FRANCIS HOSIER became a lieutenant in the navy in the year 1692, and after serving in that station on board different ships for the space of four years, he was raised to the rank of captain, and appointed to the Winchelsea frigate of thirty-two guns. Though the service never boasted a more gallant or abler officer than this gentleman, yet misfortune appears to have attended him, on most occasions, through life. After a variety of uninteresting commands, he was, about the year 1710, appointed captain of the Salisbury, and being sent on a cruise off Cape Clear, in company with the St Albans, there experienced for the first time a gleam of success, by falling in with a French ship of war mounting sixty guns, which struck to the Salisbury after a smart action. Although Captain Hosier continued several years in commission subsequent to this time, yet no particular mention is made of him till 1719, when he was appointed second captain of the Dorsetshire, on board which the earl of Berkley had hoisted his flag in virtue of a special commission, Vice-admiral Littleton commanded as first captain, and Hosier as second, with the honorary rank of rear-admiral of the blue. On the 8th of May, 1720, he was advanced to be rear-admiral of the white, and served during the current year, as well as the succeeding, as second in command of the fleet sent under the orders of Sir John Norris into the Baltic. In 1722 he was appointed to act in the same capacity under Sir Charles Wager.

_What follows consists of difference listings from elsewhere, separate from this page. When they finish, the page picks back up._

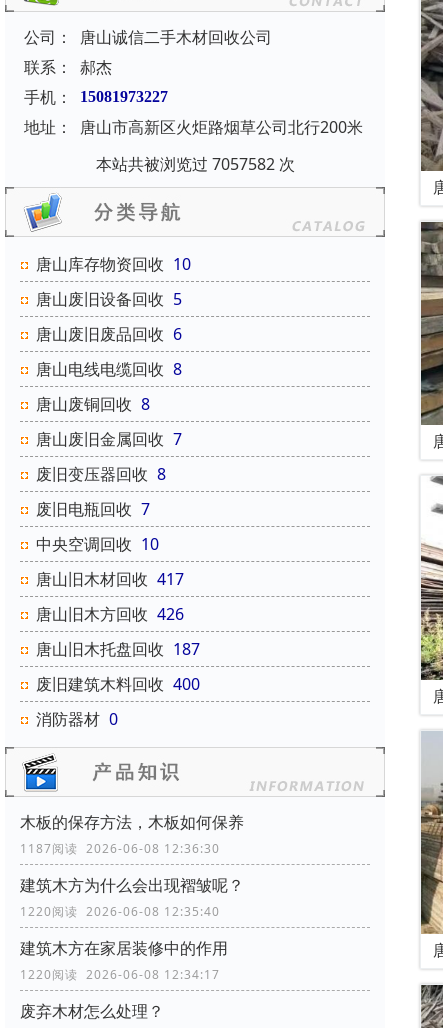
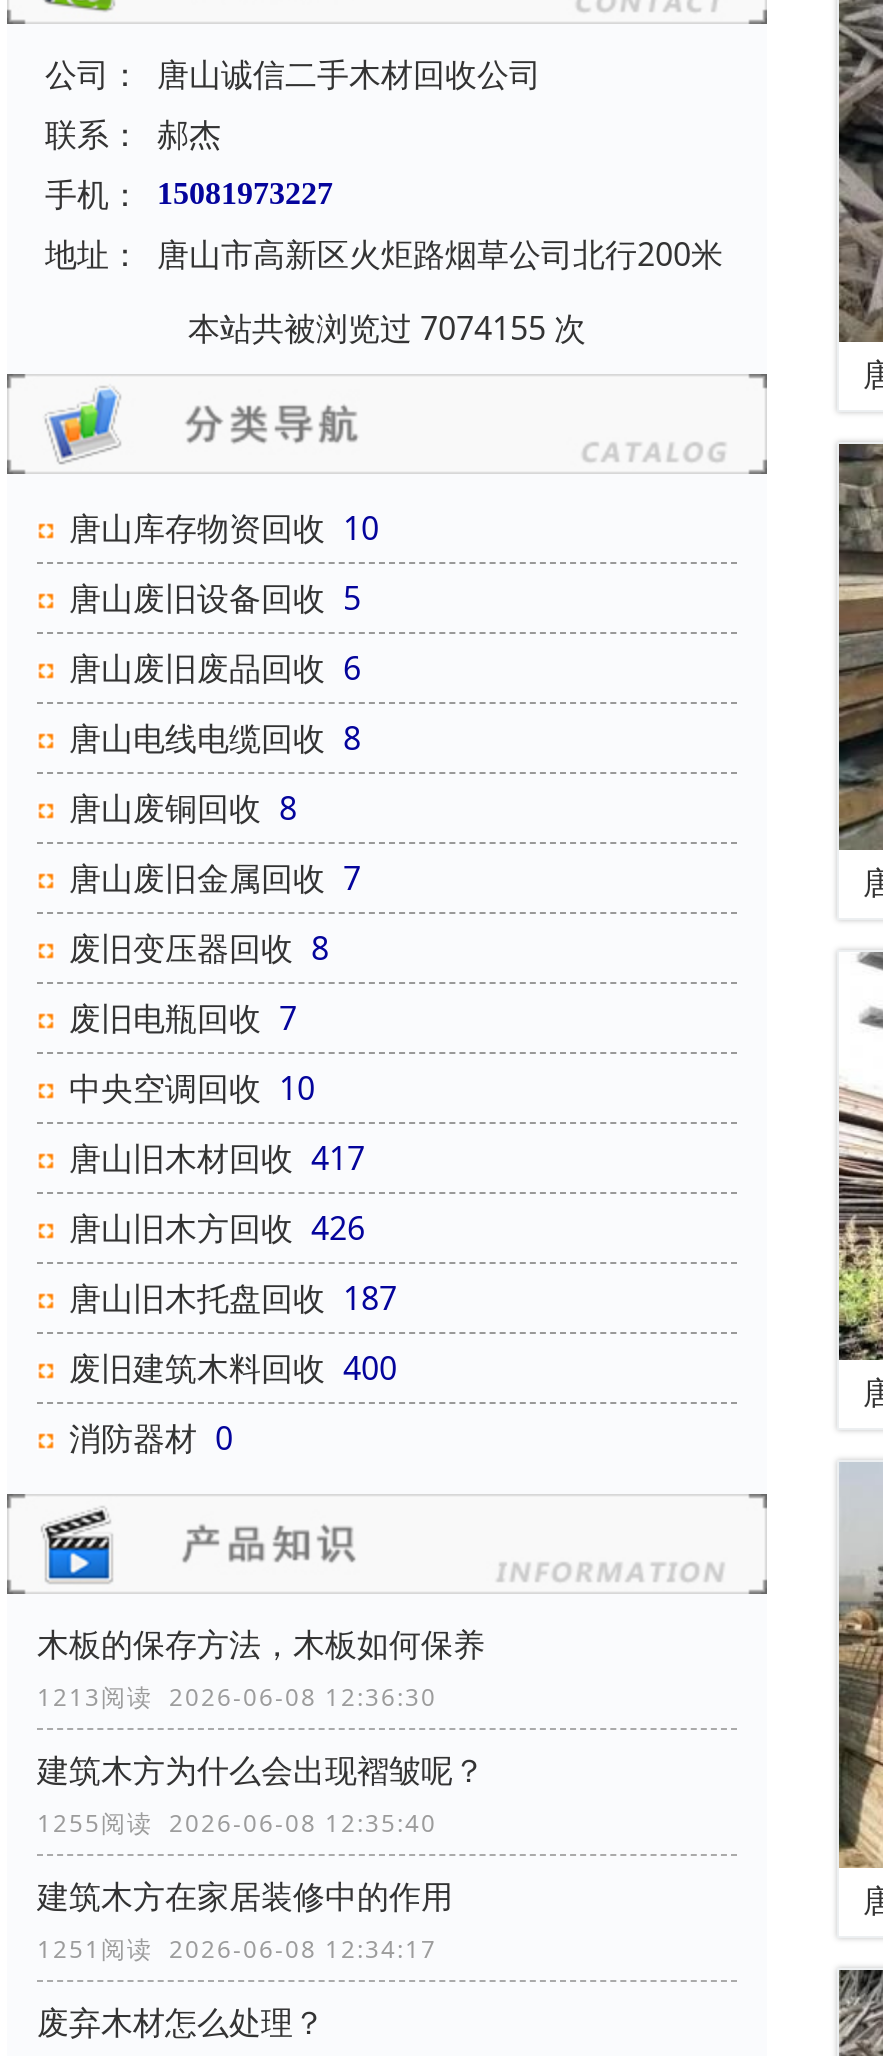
- 本站共被浏览过 7057582 次
+ 本站共被浏览过 7074155 次

- 1187阅读 2026-06-08 12:36:30
+ 1213阅读 2026-06-08 12:36:30

- 1220阅读 2026-06-08 12:35:40
+ 1255阅读 2026-06-08 12:35:40

- 1220阅读 2026-06-08 12:34:17
+ 1251阅读 2026-06-08 12:34:17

Public tranquillity remained in a great measure undisturbed for the space of four years after this cloud had passed over. The confederacy, which in 1726 was supposed, and indeed avowed to have been entered into between the Spanish and Russian courts, rendering it prudent in the eyes of the British ministry to despatch squadrons into different parts of the world, that destined for the West Indies, with the intention of overawing the Spaniards in that quarter, was put under the orders of Admiral Hosier, who hoisted his flag on board the Breda of seventy guns, and sailed from Plymouth on the 9th of April. After a very tedious passage he arrived off the Bastimentos, near Porto-Bello, where he cruised for six months, until the naturally unwholesome climate, and the dreadful effects of that destructive malady the scurvy, at length compelled him to return to Jamaica, with scarcely men enough left to navigate the squadron back into port. Fortunately there chanced to be a considerable number of seamen at Jamaica who were out of employ, and the vice-admiral was enabled to put to sea at the expiration of little more than two months, during which the ships of the squadron were as well refitted as circumstances would permit. From the time of his having quitted port, till the month of August ensuing, the British quadron, with the most undaunted perseverance, kept the sea. The conduct, however, which Hosier was compelled to observe towards the enemy, began to have a visible effect on his mind and health; he was restrained, by his orders, from acting offensively towards those who daily insulted him by the outrages they committed against his country

men, and his pride felt itself wounded irrevocably by that enjoined apathy with which he was compelled to behold the insolent conduct of an arrogant and presuming enemy. He died at sea, as is most confidently reported, of mere chagrin, on the 23d of August, 1727. He was a few days before his death advanced to be vice-admiral of the white squadron, but he died ere the news of his promotion reached the West Indies. A commission was also sent out, empowering the governor of Jamaica to confer on him the honour of knighthood; which, it is believed, he received.

Russel, Earl of Orford.

BORN A. D. 1652.-died A. D. 1727.

THIS celebrated character, better known, however, to the world under the name of Admiral Russel, than by the title which he acquired in the latter part of his life, was the son of Edward Russel, fourth son of Francis, earl of Bedford. His own disposition, and the wishes of his father, leading him to make choice of the sea as a profession, he entered into the naval service as a volunteer at a very early age.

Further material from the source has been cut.